Leveraging crowdsourcing to accelerate global health solutions

To the Editor — Crowdsourced data science challenges can achieve in months what would take years through conventional research approaches. However, they remain largely untapped for underserved or critical biomedical challenges, such as treatment of malaria, in which computational modeling lags and accelerated innovation are urgently needed to combat the emergence of drug resistance.

The diversity and quality of computational solutions obtained in data science challenges1 combined with the rapid pace at which they are developed (typically weeks to months for a single challenge) could in principle accelerate research in fields in which data science expertise is highly underrepresented. Regarding disease-related research questions, data science crowdsourcing platforms have been used in only a limited way and for a very restricted number of diseases. For example, of the 19 ongoing challenges on Kaggle at the time of writing, only one is for a disease, cancer. Since the establishment of DREAM Challenges in 2007, not a single challenge has involved an infectious disease, whereas 15 have involved cancer. In this context, we believe that there is an untapped opportunity for the data science challenges model of innovation to expand beyond the areas to which it has been traditionally applied into new areas of need, such as neglected diseases. Here, we consider the case of emerging drug resistance to the anti-malarial drug artemisinin and present a call for participation in the Malaria DREAM Challenge for computational models of drug resistance.

The need for crowdsourced data science challenges in malaria

Malaria can serve as a clear example of a disease area in which data science challenges could accelerate the pace of research. First, despite numerous eradication efforts, malaria remains a global health challenge. Multiple reports of resistance to artemisinin, the last line of defense against multi-drug-resistant malaria, have emerged in recent years within Southeast Asia2. If artemisinin resistance were to spread to Africa, where most cases and deaths due to malaria occur, decades of progress and efforts in malaria eradication could be erased. Before artemisinin resistance reaches Africa, a concerted effort must be made to understand the mechanistic changes that malaria parasites undergo to obtain resistance and to determine what drugs might be most effective in combination with artemisinin derivatives to deter or counter further resistance. This calls for accelerated innovation for alternative drugs. Collaborative crowdsourcing through data science challenges can accelerate innovative solutions with modest funding investment.

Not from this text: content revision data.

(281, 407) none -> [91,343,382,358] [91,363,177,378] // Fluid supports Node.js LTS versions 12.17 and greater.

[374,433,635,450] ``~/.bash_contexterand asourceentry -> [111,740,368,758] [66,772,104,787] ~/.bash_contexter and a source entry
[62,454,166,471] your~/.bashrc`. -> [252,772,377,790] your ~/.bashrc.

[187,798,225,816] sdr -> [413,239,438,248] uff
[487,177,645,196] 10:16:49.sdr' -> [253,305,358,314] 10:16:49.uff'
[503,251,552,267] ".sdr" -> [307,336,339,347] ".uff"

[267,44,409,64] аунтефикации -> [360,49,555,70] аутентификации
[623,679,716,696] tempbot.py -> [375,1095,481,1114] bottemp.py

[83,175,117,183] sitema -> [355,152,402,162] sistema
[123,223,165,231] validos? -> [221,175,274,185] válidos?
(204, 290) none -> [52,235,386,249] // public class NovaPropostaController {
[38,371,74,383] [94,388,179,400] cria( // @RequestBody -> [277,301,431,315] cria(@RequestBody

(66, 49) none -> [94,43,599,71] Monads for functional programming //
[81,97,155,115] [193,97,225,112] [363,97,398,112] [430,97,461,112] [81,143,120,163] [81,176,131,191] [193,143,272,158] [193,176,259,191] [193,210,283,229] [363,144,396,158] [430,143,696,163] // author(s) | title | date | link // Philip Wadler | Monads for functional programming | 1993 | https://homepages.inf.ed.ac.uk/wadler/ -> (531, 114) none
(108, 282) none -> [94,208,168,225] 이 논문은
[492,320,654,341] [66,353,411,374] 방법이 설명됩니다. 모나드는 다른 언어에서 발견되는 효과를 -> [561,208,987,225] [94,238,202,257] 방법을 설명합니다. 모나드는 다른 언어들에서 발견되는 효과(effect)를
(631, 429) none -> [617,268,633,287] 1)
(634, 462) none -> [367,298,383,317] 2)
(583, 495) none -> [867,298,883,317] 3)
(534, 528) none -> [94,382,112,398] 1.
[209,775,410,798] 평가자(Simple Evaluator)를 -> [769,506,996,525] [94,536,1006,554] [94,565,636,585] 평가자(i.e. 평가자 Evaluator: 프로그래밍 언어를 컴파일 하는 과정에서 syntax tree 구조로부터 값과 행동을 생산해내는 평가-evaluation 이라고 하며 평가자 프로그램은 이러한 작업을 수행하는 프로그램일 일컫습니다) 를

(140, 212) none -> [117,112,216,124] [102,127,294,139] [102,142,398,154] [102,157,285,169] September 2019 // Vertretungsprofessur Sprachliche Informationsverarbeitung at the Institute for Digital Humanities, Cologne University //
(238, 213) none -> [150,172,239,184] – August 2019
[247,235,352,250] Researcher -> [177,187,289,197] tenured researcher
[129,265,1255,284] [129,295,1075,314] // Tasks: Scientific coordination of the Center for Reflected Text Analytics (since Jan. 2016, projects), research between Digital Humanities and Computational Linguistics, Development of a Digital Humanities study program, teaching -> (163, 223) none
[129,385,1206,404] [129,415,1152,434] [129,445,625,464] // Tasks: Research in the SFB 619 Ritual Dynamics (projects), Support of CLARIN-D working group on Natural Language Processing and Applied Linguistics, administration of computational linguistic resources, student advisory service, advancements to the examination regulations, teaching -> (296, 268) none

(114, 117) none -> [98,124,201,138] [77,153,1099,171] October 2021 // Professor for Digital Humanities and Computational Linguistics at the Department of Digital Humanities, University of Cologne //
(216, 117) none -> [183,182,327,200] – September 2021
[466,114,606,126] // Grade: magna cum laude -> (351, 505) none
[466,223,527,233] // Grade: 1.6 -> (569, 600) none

Second, although investment in global health research, the availability of large-scale datasets and overall sharing of data have increased, the field of malaria research is lacking in data scientists and job openings. For example, a search on LinkedIn for data science jobs in malaria yields only 11 jobs, compared with 1,601 jobs for cancer-focused data scientists. As has happened in other challenges, such as the ALS DREAM Challenge3, a malaria-focused data science challenge could enable the field to tap into data scientists who do not ordinarily work on malaria and, with the right incentives, elicit interest in the disease. In addition, malaria research has historically not kept pace with modeling advances in machine learning, because it has failed to attract expertise outside the field, a trend also seen across other research areas of global health. For example, many data scientists are turning to cancer modeling, but it is difficult to identify any who have turned to malaria. Crowd-sourced data science challenges open to a wider community of modelers are bound to inject new modeling ideas into the field, so that real-time discoveries can guide refined disease-control strategies.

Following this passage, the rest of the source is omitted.